By Don Clark 

SAN FRANCISCO--Technicolor SA has agreed to buy Cisco Systems Inc.'s TV set-top business for about $600 million, one of the first signs of its incoming chief executive's priorities.

The deal with the French company closes Cisco's 10-year involvement in a business that sprung from one of its most costly acquisitions. The Silicon Valley giant in 2005 announced a $6.9 billion deal to buy Scientific-Atlanta Inc., which sold products used in homes as well as equipment for cable providers' central offices.

Cisco, while shedding the business that sells products like set-top boxes and cable modems, said it planned to continue selling products to carriers and would collaborate with Technicolor to develop video and broadband technologies.

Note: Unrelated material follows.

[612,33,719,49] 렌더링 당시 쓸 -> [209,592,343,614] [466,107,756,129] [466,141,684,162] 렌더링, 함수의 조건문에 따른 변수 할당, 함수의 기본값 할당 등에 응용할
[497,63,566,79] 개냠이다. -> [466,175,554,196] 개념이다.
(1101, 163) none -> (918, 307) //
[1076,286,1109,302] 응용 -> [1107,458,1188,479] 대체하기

Chuck Robbins, who assumes the CEO position at Cisco from John Chambers on Monday, described the sale as the first in a series of moves to concentrate on business with the biggest potential payoff.

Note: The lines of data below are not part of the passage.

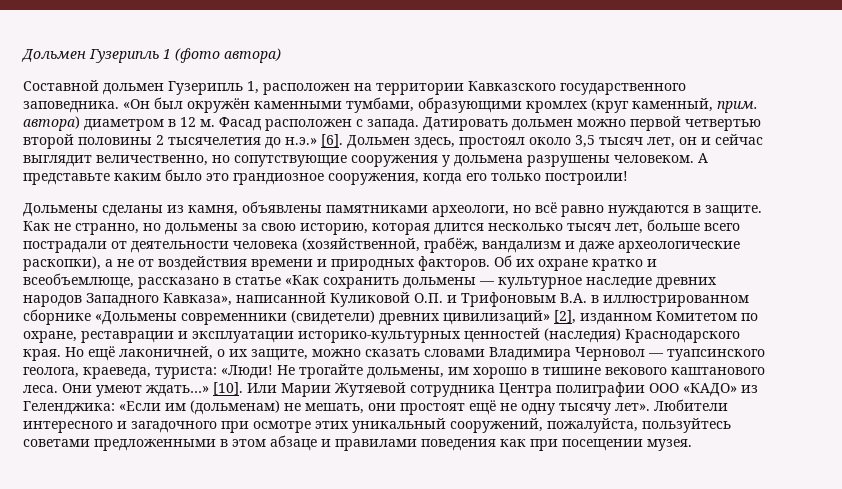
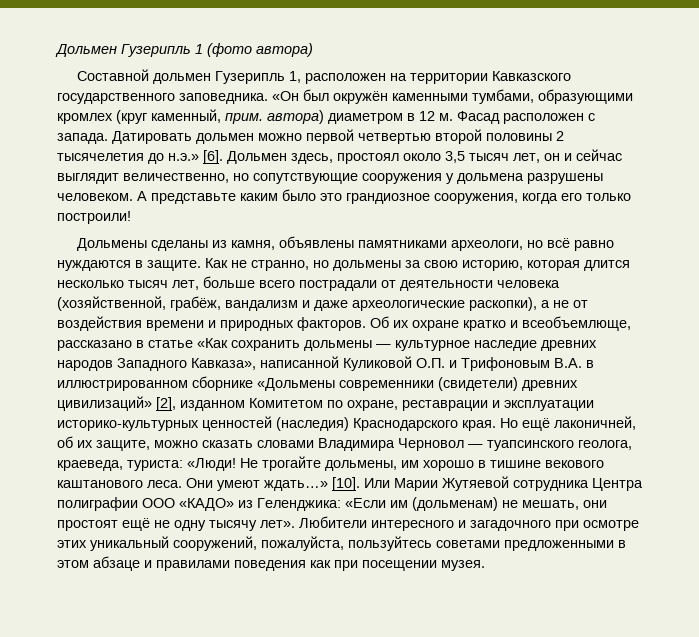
[217,349,225,357] о -> [57,436,73,448] об

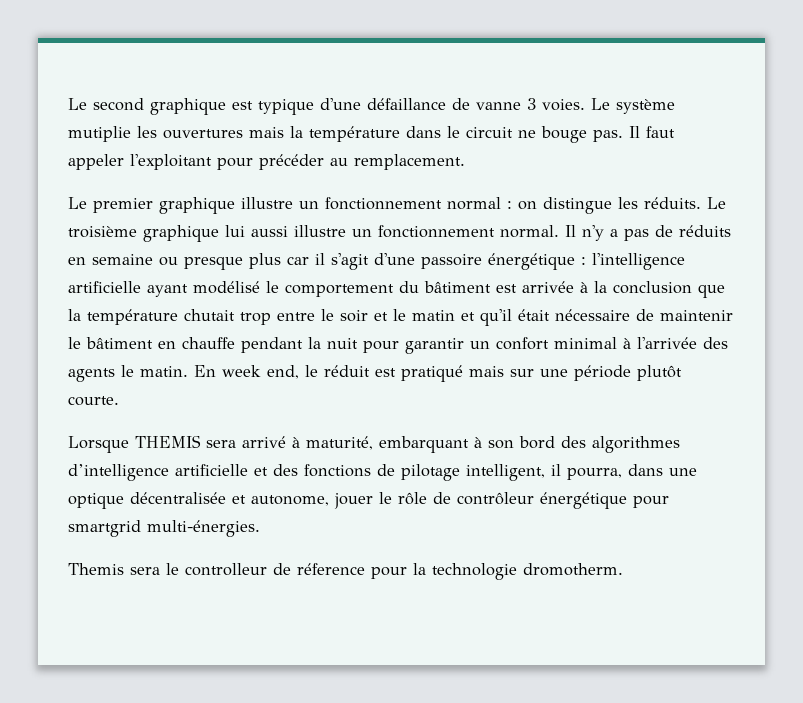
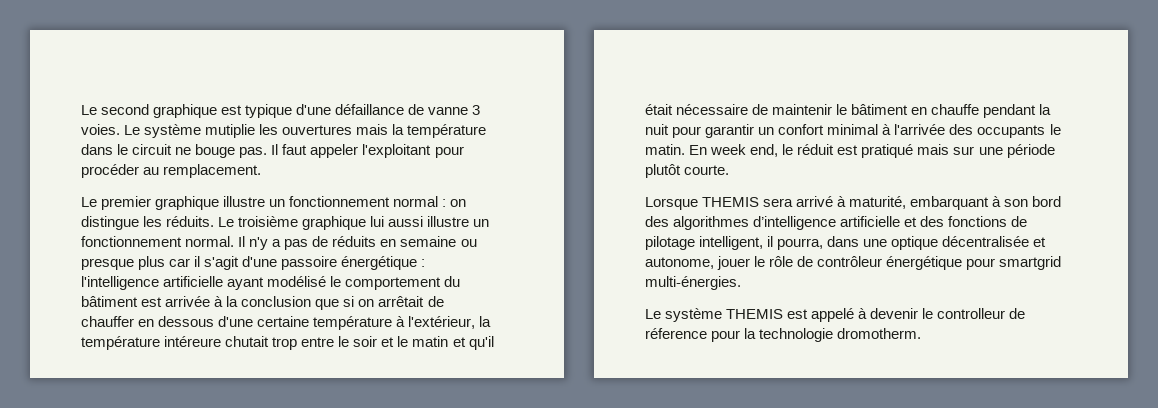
[259,154,324,170] précéder -> [81,164,139,178] procéder
[68,309,178,325] la température -> [343,296,444,307] [81,316,492,330] [81,336,222,350] si on arrêtait de chauffer en dessous d'une certaine température à l'extérieur, la température intéreure
[68,368,115,382] agents -> [977,125,1046,138] occupants
[68,563,160,575] Themis sera -> [645,308,919,322] Le système THEMIS est appelé à devenir

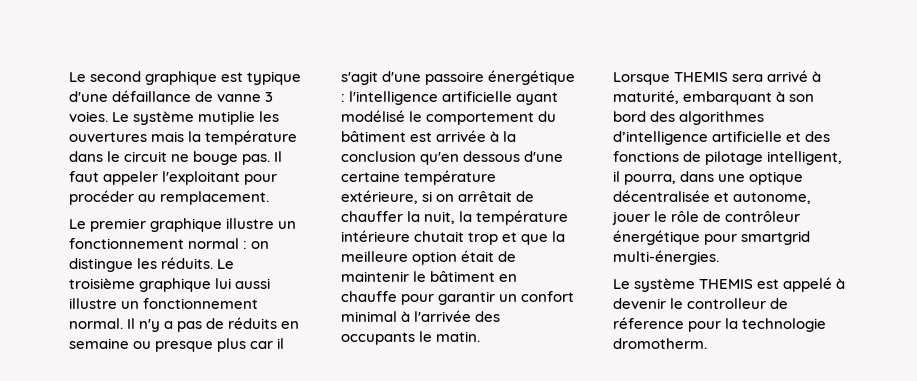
[315,299,340,310] que -> [420,151,564,165] [341,170,497,185] [341,190,418,204] qu'en dessous d'une certaine température extérieure,
[138,316,492,330] [81,336,222,350] en dessous d'une certaine température à l'extérieur, la température intéreure -> [407,210,569,225] [341,230,410,242] la nuit, la température intérieure
[301,336,494,350] [645,104,749,115] entre le soir et le matin et qu'il était nécessaire -> [502,231,566,245] [341,250,495,265] et que la meilleure option était
[983,104,1052,118] [645,124,669,135] pendant la nuit -> (397, 296) none
[689,144,1055,158] [645,164,730,178] En week end, le réduit est pratiqué mais sur une période plutôt courte. -> (481, 336) none

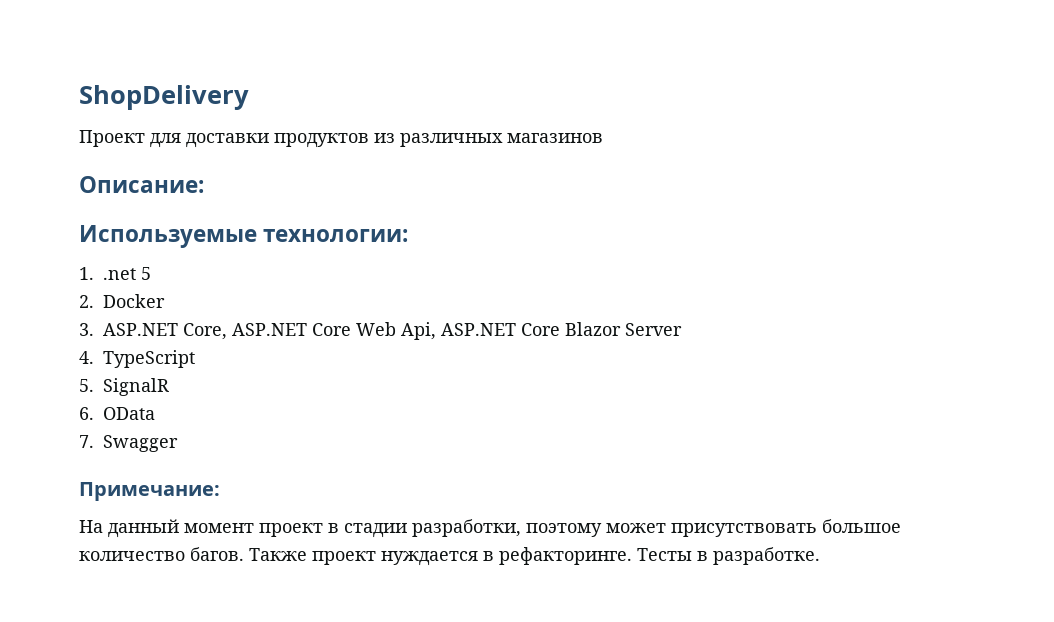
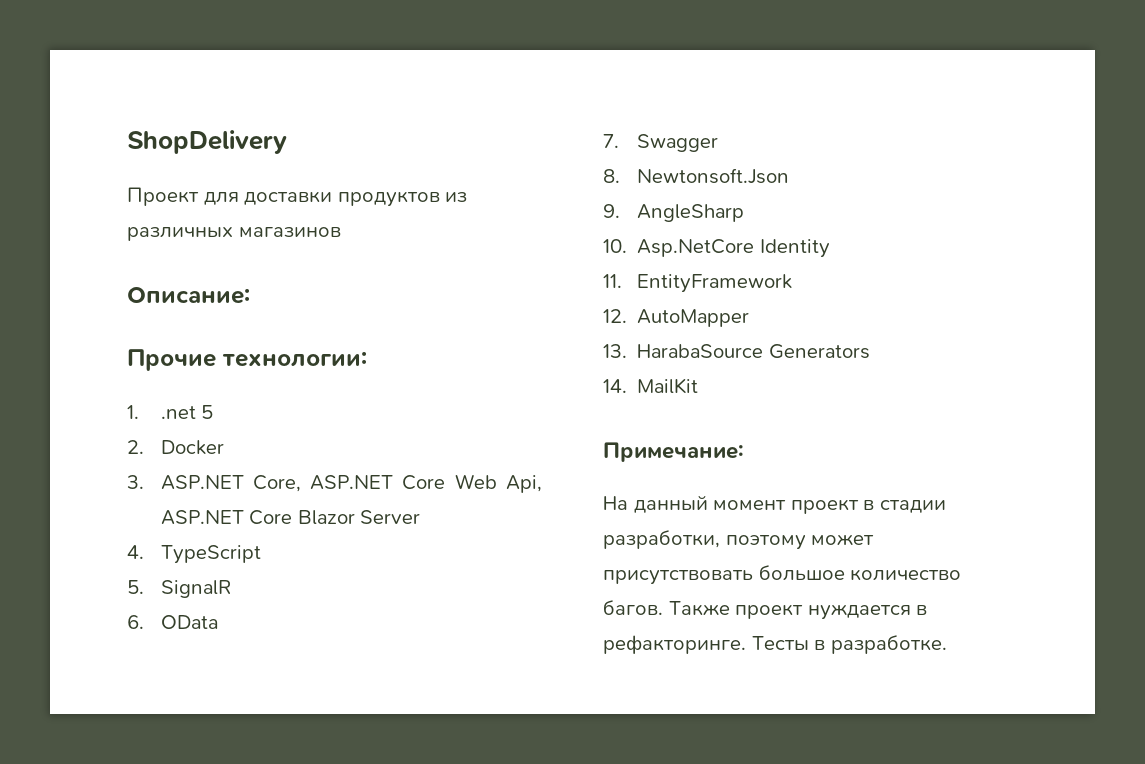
[79,225,257,248] Используемые -> [127,349,216,371] Прочие
(178, 443) none -> [603,168,789,184] [603,204,744,222] [603,239,830,258] [603,274,792,293] [603,309,750,327] [603,344,870,359] [603,378,699,394] // 8. Newtonsoft.Json // 9. AngleSharp // 10. Asp.NetCore Identity // 11. EntityFramework // 12. AutoMapper // 13. HarabaSource Generators // 14. MailKit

"We will continue to make decisions to prioritize our portfolio and our investments to accelerate our business," Mr. Robbins wrote in a blog post.

He also disclosed internal changes that included moving functions associated with two business trends--the Internet of Things and cloud services--into broader engineering, sales and services units. Mr. Robbins wrote that, while Cisco's overall head count was up, a small number of employees might lose their jobs as part of other recent reorganization efforts.

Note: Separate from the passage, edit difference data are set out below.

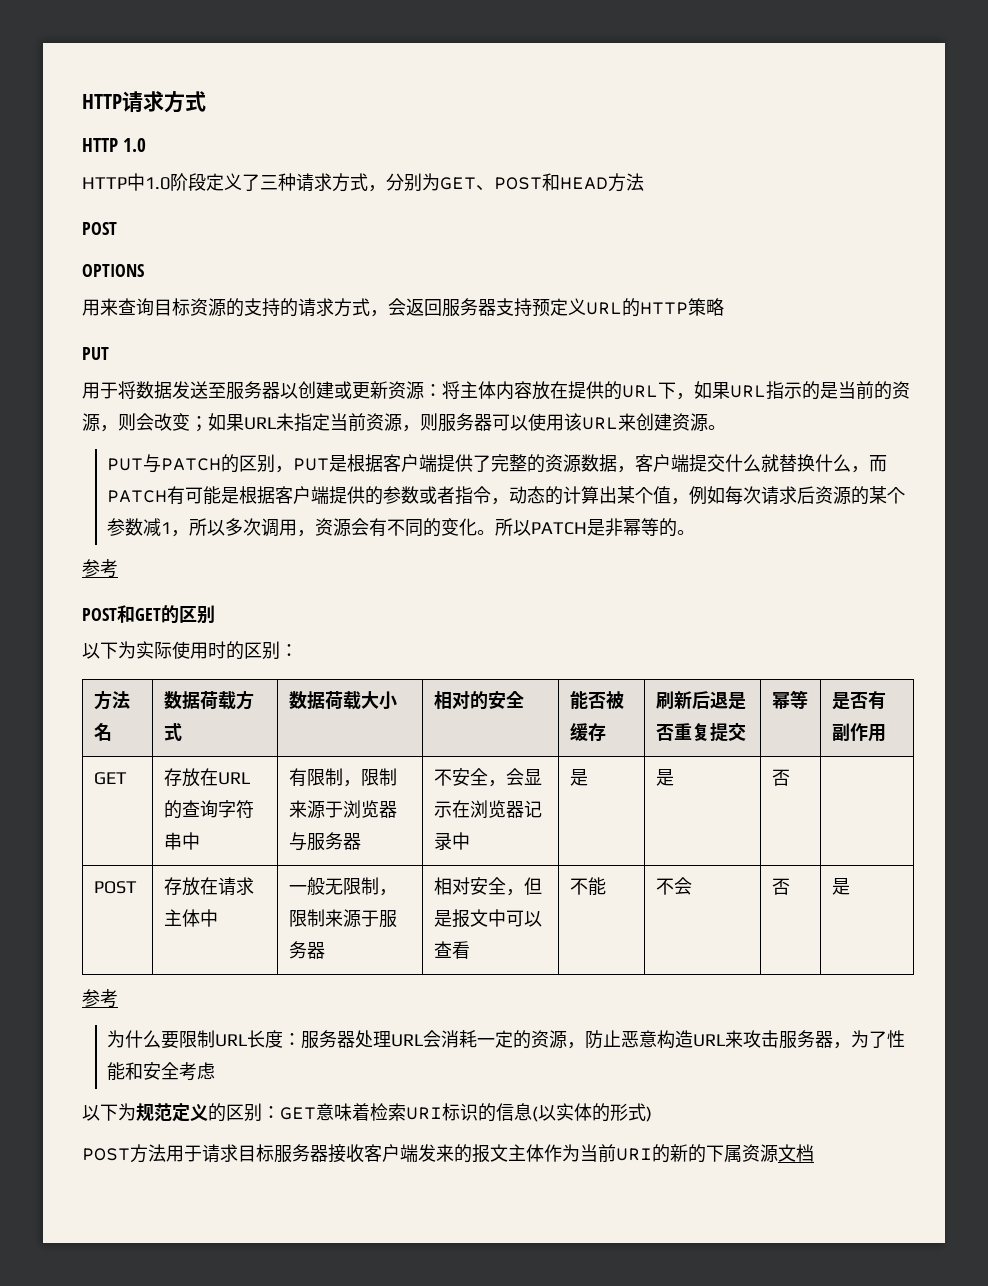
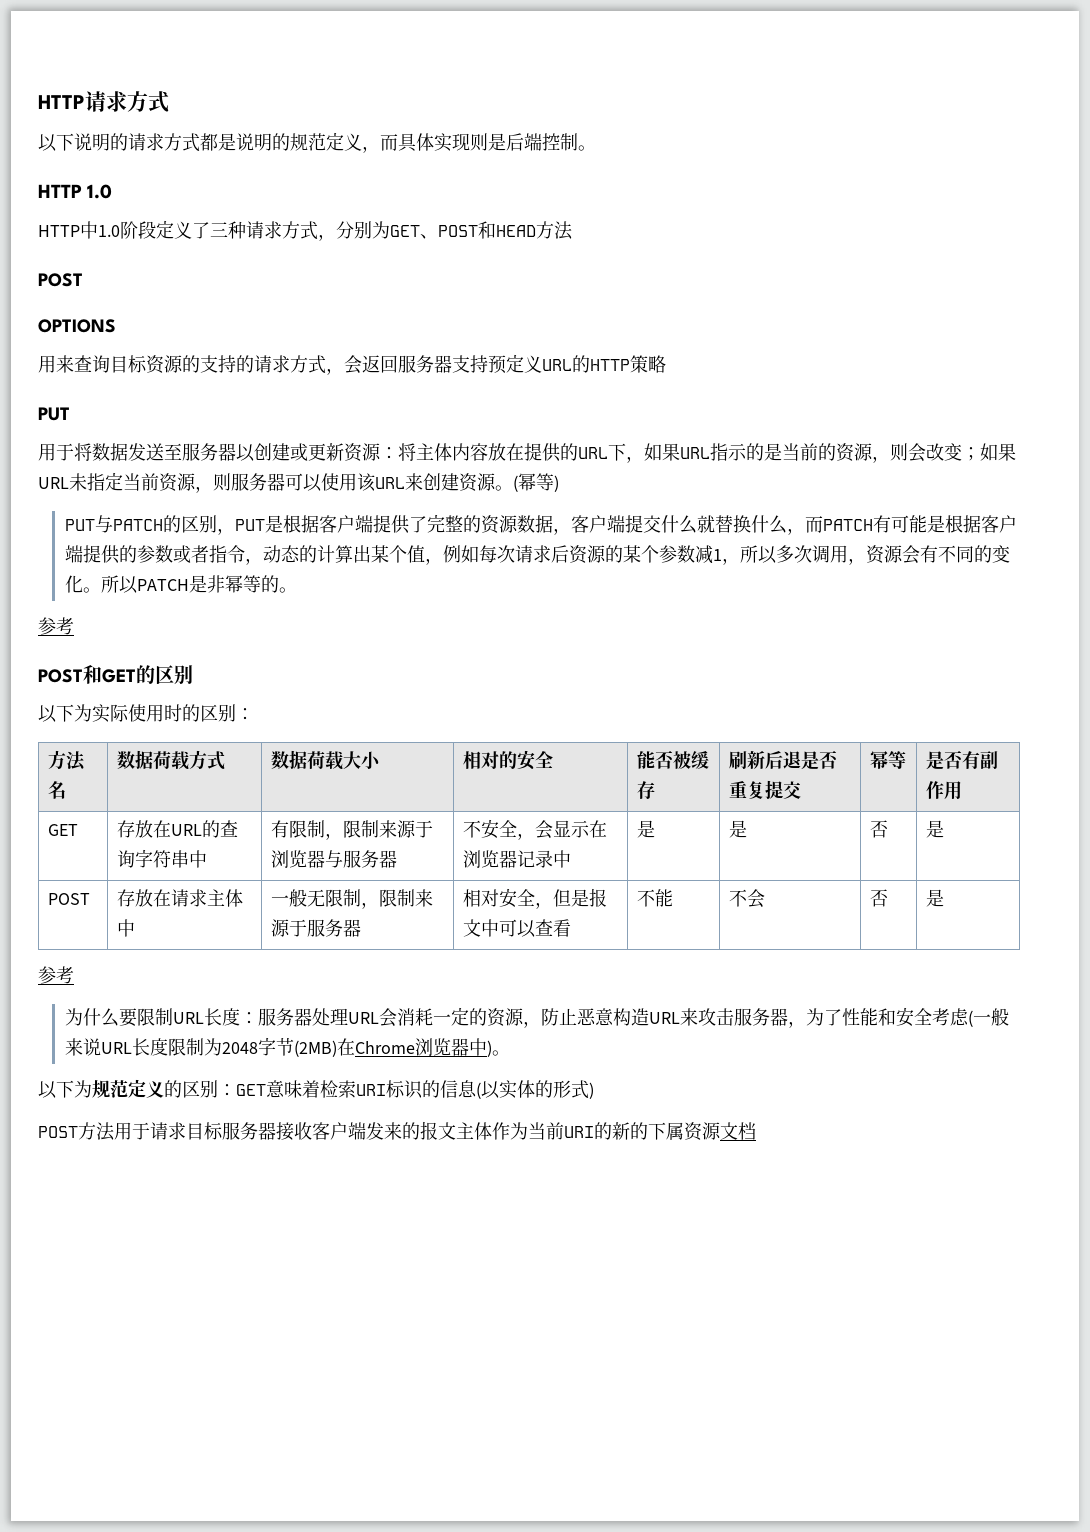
(206, 101) none -> [38,132,596,153] // 以下说明的请求方式都是说明的规范定义，而具体实现则是后端控制。
(726, 427) none -> [513,473,559,492] (幂等)
(791, 777) none -> [925,820,944,838] 是
(216, 1071) none -> [967,1008,1009,1027] [64,1037,510,1057] (一般来说URL长度限制为2048字节(2MB)在Chrome浏览器中)。

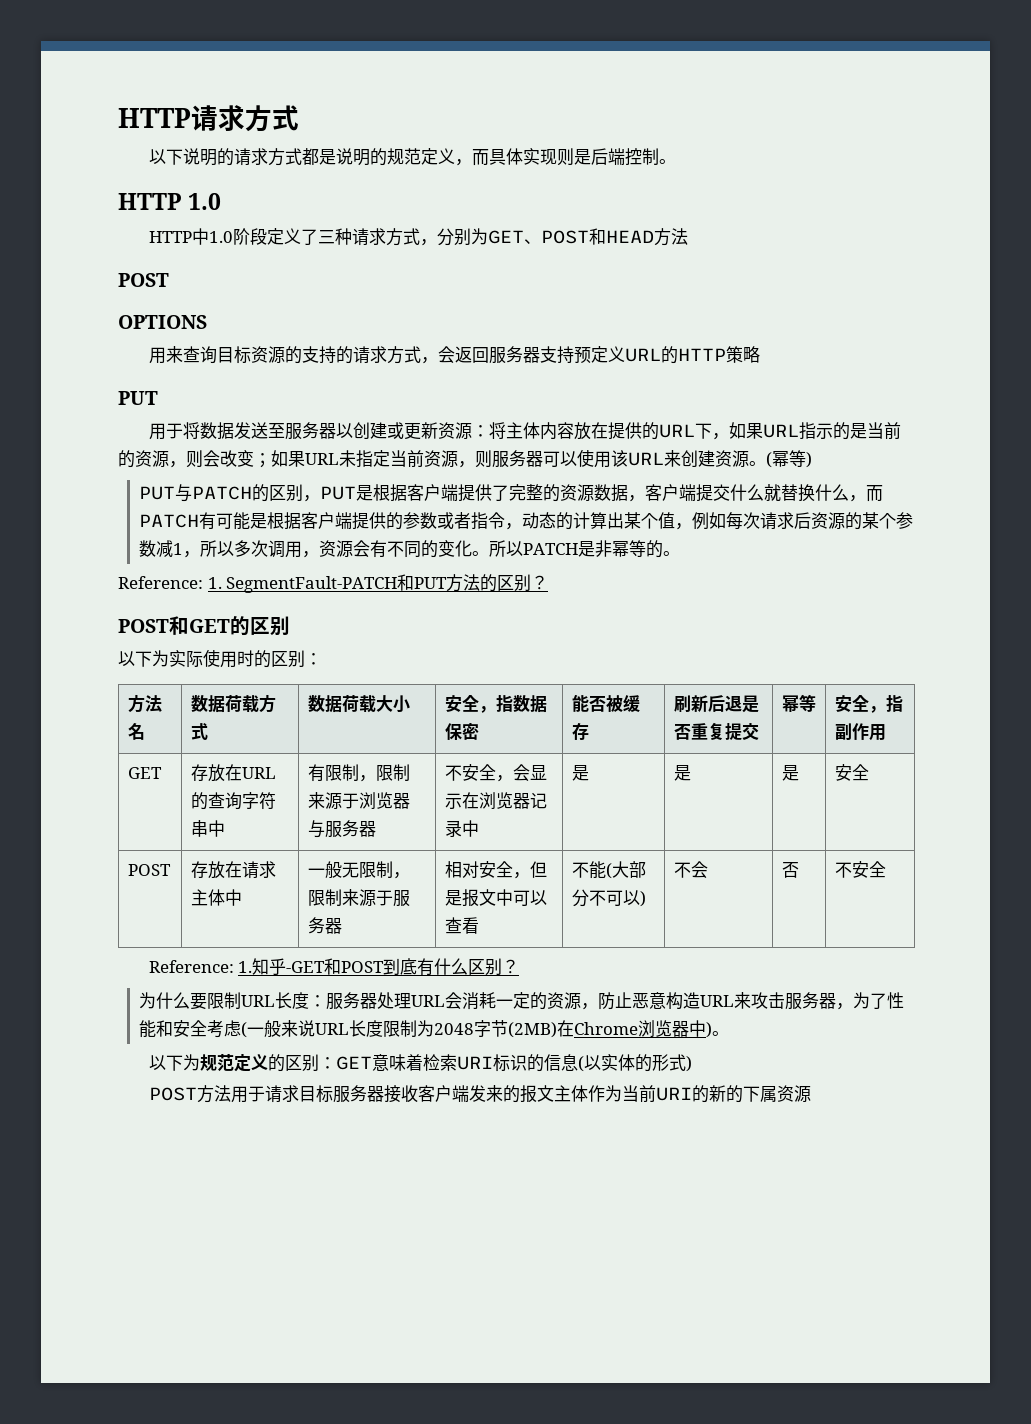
[38,617,74,635] 参考 -> [118,574,549,593] Reference: 1. SegmentFault-PATCH和PUT方法的区别？
[462,750,553,770] 相对的安全 -> [444,695,547,713] [444,723,479,740] 安全，指数据保密
[925,750,980,770] 是否有 -> [834,695,903,713] 安全，指
[869,820,888,838] [925,820,944,838] 否 | 是 -> [781,765,799,781] [834,764,869,781] 是 | 安全
[728,889,765,908] [869,889,888,907] [925,889,944,907] [38,966,74,984] | 不会 | 否 | 是 // 参考 -> [605,861,646,879] [571,889,646,907] [673,861,708,878] [781,862,799,878] [834,861,886,878] [148,958,520,976] (大部分不可以) | 不会 | 否 | 不安全 // Reference: 1.知乎-GET和POST到底有什么区别？
[720,1122,756,1140] 文档 -> (811, 1094) none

Cisco has struggled in the video sector lately, losing sales to rivals such as Arris Group Inc. and Casa Systems Inc. Revenue from its service-provider video segment declined 5% in its fiscal third quarter following a 19% decline in the prior period.

The company noted that carriers were focusing more on software and video offerings that rely on what the industry calls cloud services, a market where Cisco would continue to direct future investments.

Mr. Robbins said the sale of the consumer business "is a win for us, a win for Technicolor, and a win for our customers, partners and employees."

Cisco has exited other consumer businesses, selling its Linksys home router unit to Belkin International Inc. in 2013 and closing its Flip video-camera business two years earlier. Cisco's consumer unit generated about $1.8 billion in revenue in its fiscal year ended in June.

Technicolor, known as Thomson before it assumed the name of its U.S. media division in 2010, said it would pay Cisco about $450 million in cash and about $150 million in newly issued Technicolor shares.

The Paris-based company said the cash-and-stock transaction would boost its position in home-video and communications products.

Hilton Romanski, Cisco's senior vice president and chief strategy officer, is expected to join Technicolor's board of directors after the transaction closes. The companies said they expected the deal to close in the fourth quarter of 2015 or the first quarter of 2016.